Hurricane Run, the best in the world in 2005, was not quite the same force this year, though, when scrambling home in the King George at Ascot in July. He was narrowly beaten in a rather less than serious Arc trial, and the fact that Fabre flirted with running him in the Irish Champion Stakes instead suggested to many that the trainer is keener on the chances of Shirocco, who has been prepared for the Arc all season.
The five-year-old Shirocco, who won the Breeders Cup Turf in the US for Fabre not long after joining his stable last year, and this year’s Coronation Cup, will relish any cut in the ground. But the horses he beat in the Coronation Cup, Enforcer and Ace, have not shown much form since, thus
calling in to question the quality of that victory.
Yet even if you were bold enough to discard both Hurricane Run and Shirocco, Fabre could still supply the winner with Rail Link, who won the Prix Niel impressively with subsequent Group One winner Youmzain well beaten.
Marcus Tregoning, trainer of Sir Percy, had been hoping to send the winner of the Epsom Derby to Longchamp, encouraged by the good record of three year olds in the race. Sir Percy misses his chance because of a shoulder injury but the reasoning was sound. The Classic generation of three year olds has won 10 of the past 12 Arcs, which must advertise Rail Link’s chances. Prix Niel winners also have an impressive record in the big race.

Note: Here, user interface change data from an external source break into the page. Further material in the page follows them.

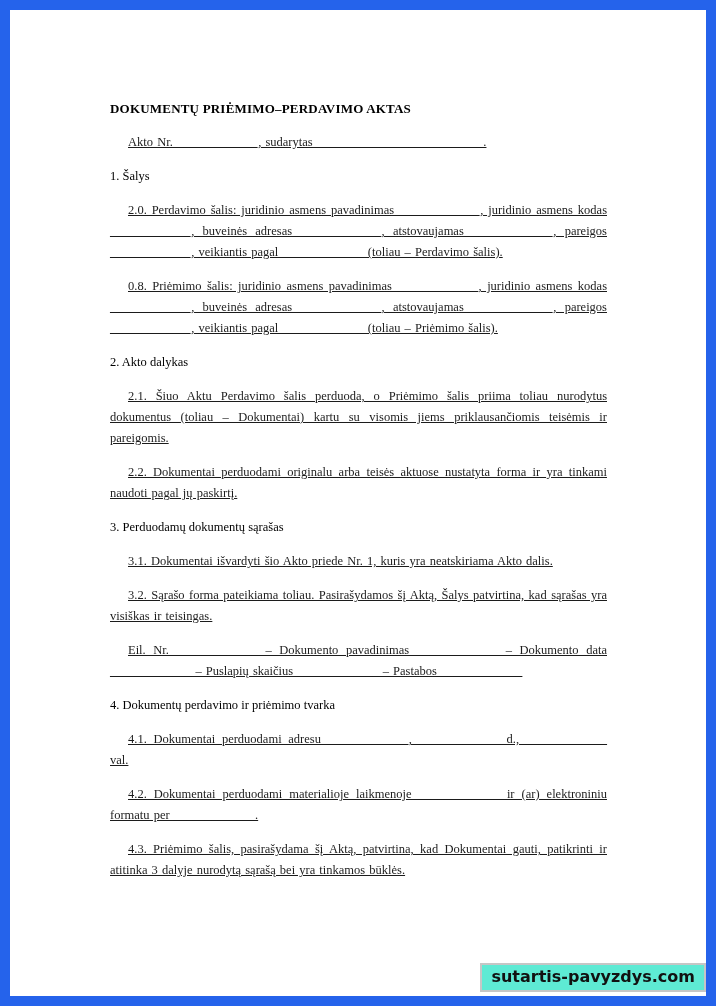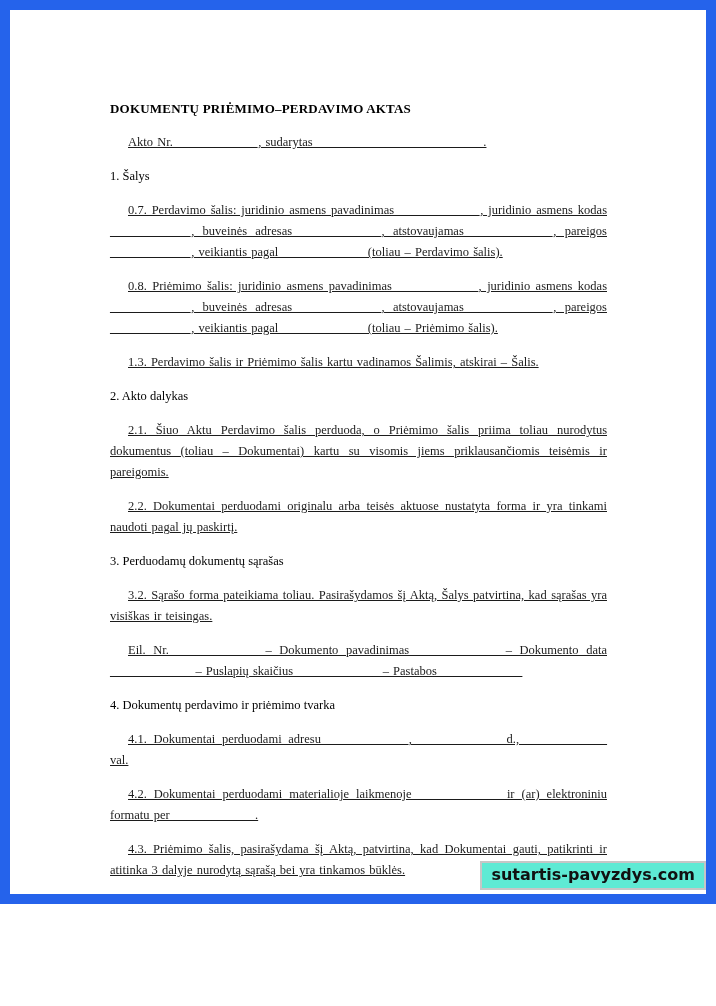"DOKUMENTŲ PRIĖMIMO–PERDAVIMO AKTAS" .frame { height: 904px -> 1006px }
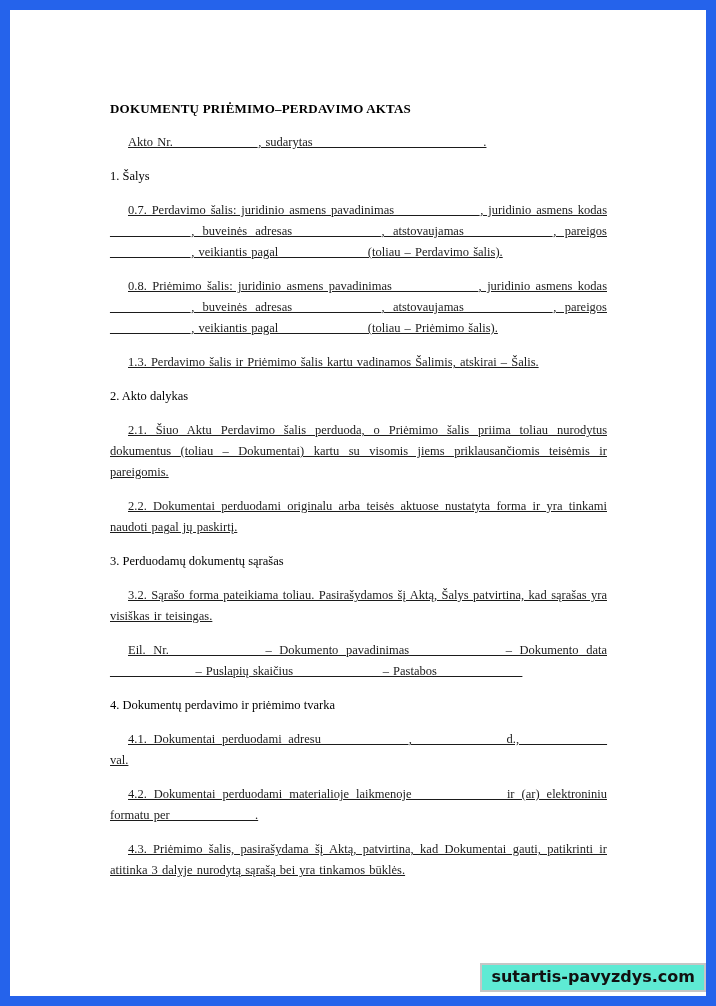"0.7. Perdavimo šalis: juridinio asmens" p.para { text: 0.7 -> 2.0 }
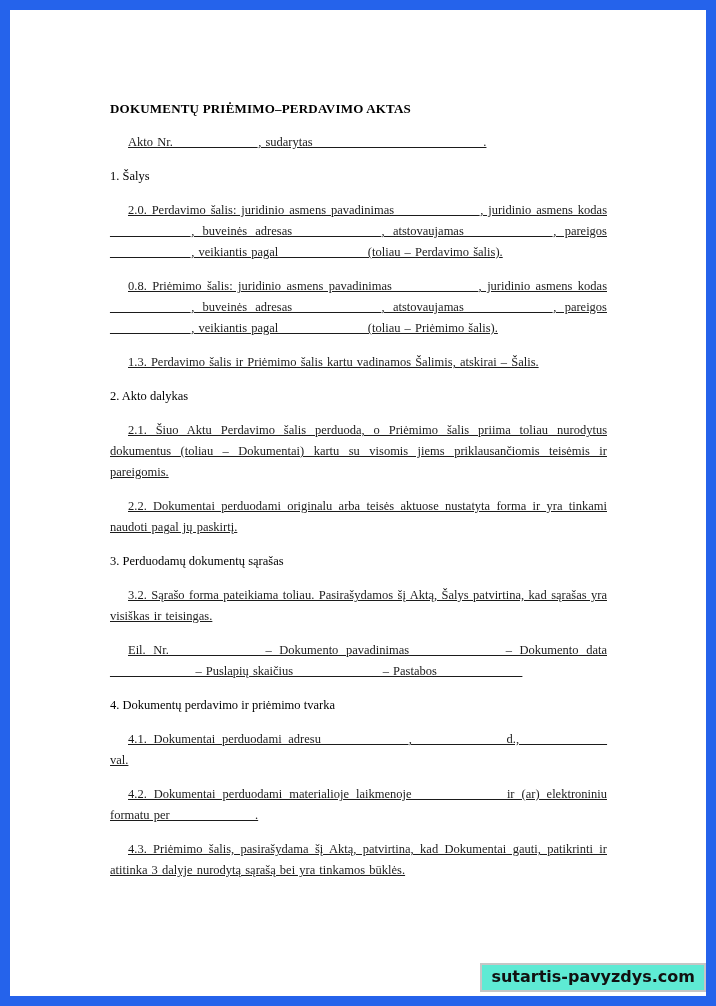"1.3. Perdavimo šalis ir Priėmimo" p.para { html: <p>1.3. Perdavimo šalis ir Priėmimo šalis kartu vadinamos Šalimis, atskirai – Šalis.</p> -> none }
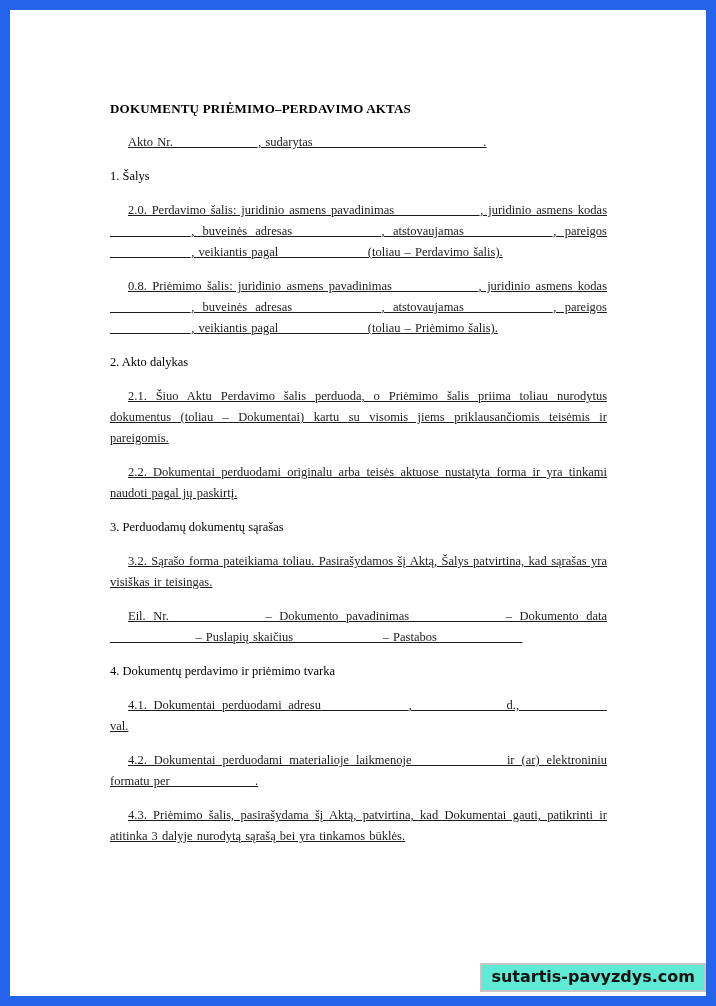"3.1. Dokumentai išvardyti šio Akto" p.para { html: none -> <p>3.1. Dokumentai išvardyti šio Akto priede Nr. 1, kuris yra neatskiriama Akto dalis.</p> }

Another three year old with a lively chance is Sixties Icon. Trainer Jeremy Noseda’s colt was one of the most impressive St Leger winners in years, and Mick Kinane and Frankie Dettori have been jostling for the ride. But Sixties Icon, supplemented for the race at a cost of €60,000, will have a hoodoo to beat. With the race coming so soon after the longest English Classic, the record of St Leger winners in the Arc has been poor, though the great Nijinsky was second and Alleged won the Arc after finishing second in the Leger.
The best advice for this late-season race is to go for the fresh horses, so my idea of the 1-2-3 is Deep Impact, Rail Link and Shirocco.